Mi capita di ricevere l’impegnativa domanda per chi scrivo.
Riferisco che a volte un ricordo improvviso mi spinge a farlo durare mettendolo per iscritto. Lo faccio lentamente a penna su quaderni a righe.
Inizio e mentre proseguo si aggiungono suggestioni impreviste, divagazioni intorno a luoghi e persone.
Allora sto raccontando una storia a me stesso. Quando la finisco, invece di rileggere, ricopio, così vado alla stessa lentezza di prima.
Questa seconda stesura è per chi vorrà leggerla. Dedico più attenzione alla chiarezza e alla punteggiatura.
Così alla domanda per chi scrivo ho due risposte: la prima per me, la seconda, e anche la terza, per la persona lontana che la sfoglierà.
Di fronte a un quadro mi viene da chiedere per chi ha dipinto il pittore, escluso il caso dell’opera eseguita su ordinazione.

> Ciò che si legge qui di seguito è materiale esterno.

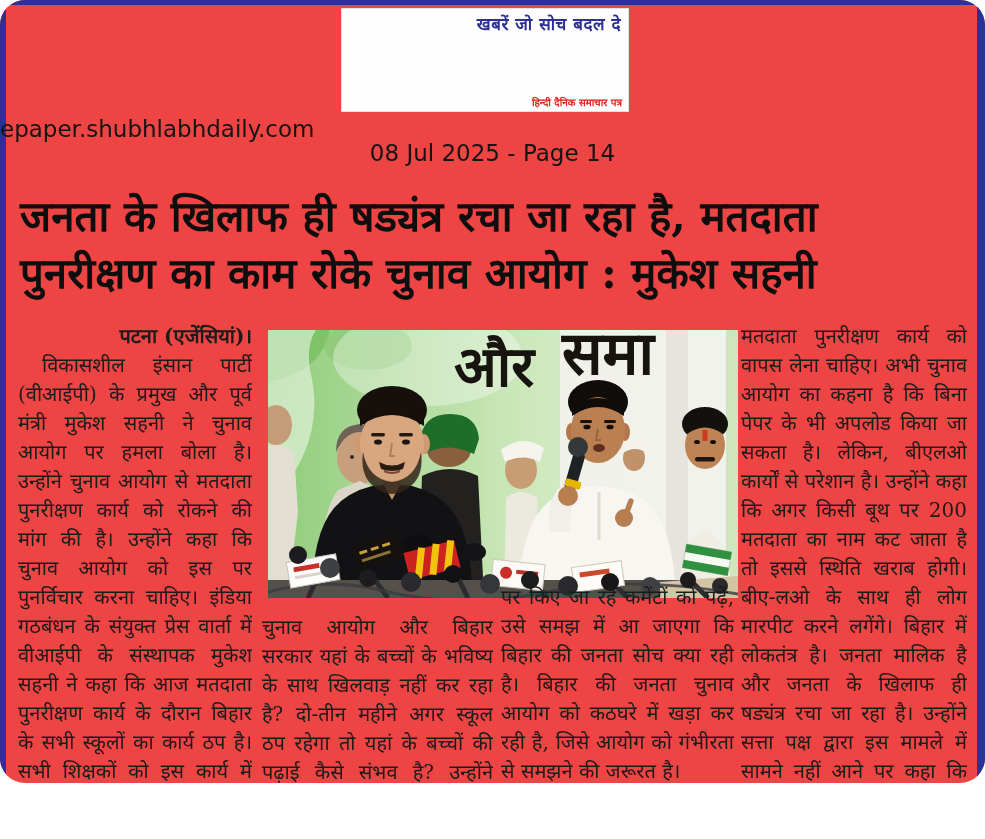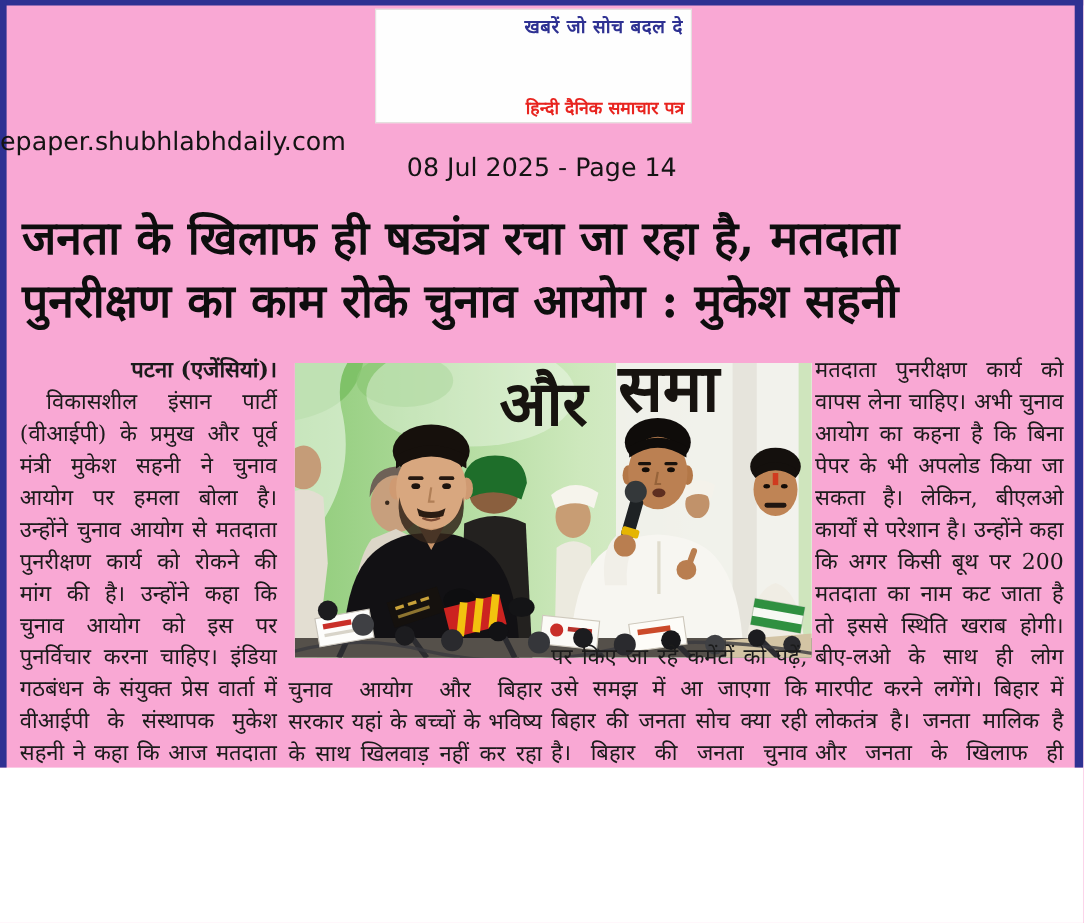--- a/index.html
+++ b/index.html
@@ -4,9 +4,10 @@
 <style>
   html,body{margin:0;padding:0;background:#ffffff;}
   .page{
-    position:relative;width:985px;height:698px;background:#f9a8d4;
+    position:relative;width:985px;height:783px;background:#ef4444;
     overflow:hidden;
     font-family:"DejaVu Sans","Liberation Sans",sans-serif;
+    border-radius:25px;
   }
   .frame{position:absolute;background:#2e3192;}
   .frame.top{left:0;top:0;width:985px;height:5px;}

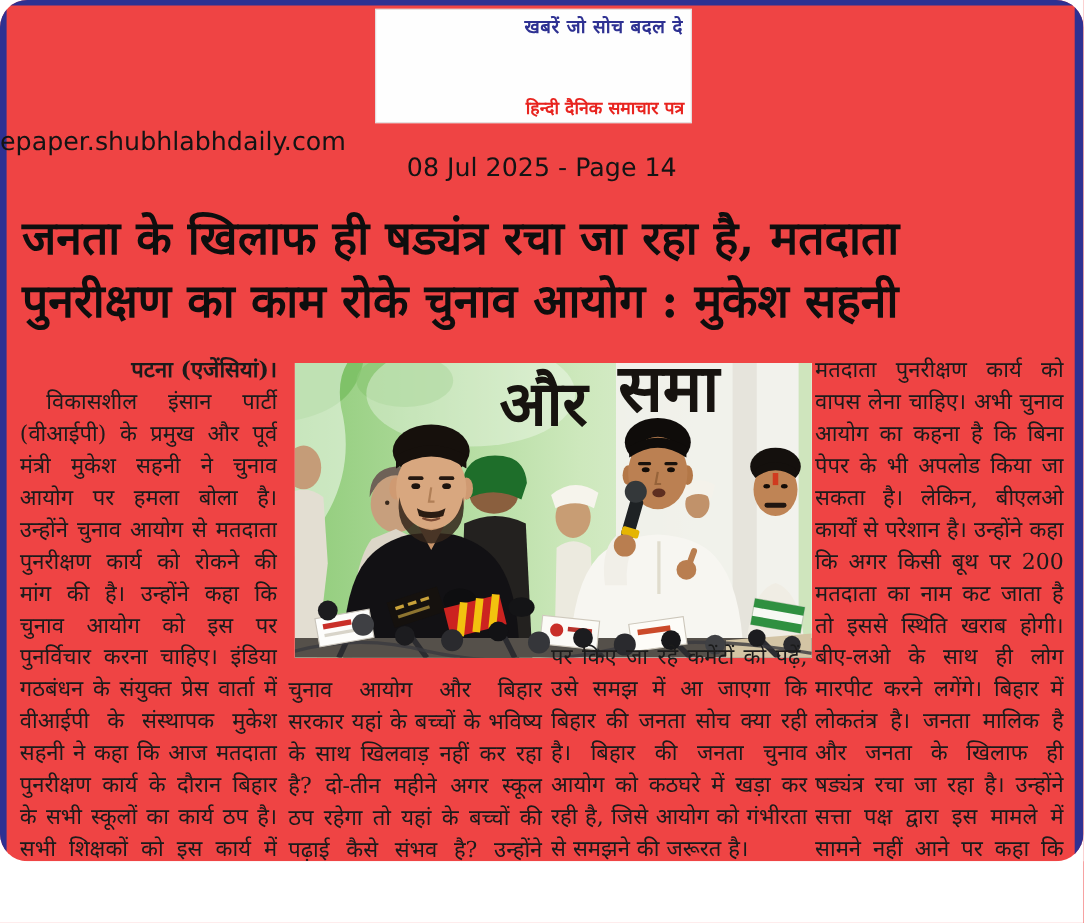--- a/index.html
+++ b/index.html
@@ -35,7 +35,7 @@
   .ganesh{width:48px;height:60px;margin:0 1px;}
   .logo-subtitle{
     position:absolute;bottom:2px;right:6px;color:#e8241f;
-    font-weight:bold;font-size:16px;
+    font-weight:bold;font-size:10px;
   }
   .site-url{
     position:absolute;left:0;top:116px;width:985px;text-align:left;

Nella pittura moderna l’artista lo fa per se stesso, alla Cézanne, oppure ha in mente il passante, l’acquirente, il gallerista?
Non so la risposta. Mi tengo la domanda per ricordare che penna e pennello si muovono sopra superfici a rischio di caduta.





Che bello iniziare la giornata leggendo queste riflessioni, grazie. Anche i miei quaderni a righe di antico stile, scritti a mano con calma cadranno, ma saranno in compagnia.
Scrivere e dipingere: li accosto all’arte del Kintsugi. Come restituire e riparare ad un atto di riflessione che trattiene i particolari. Percezione di un’idea e dell’idea di se stessi.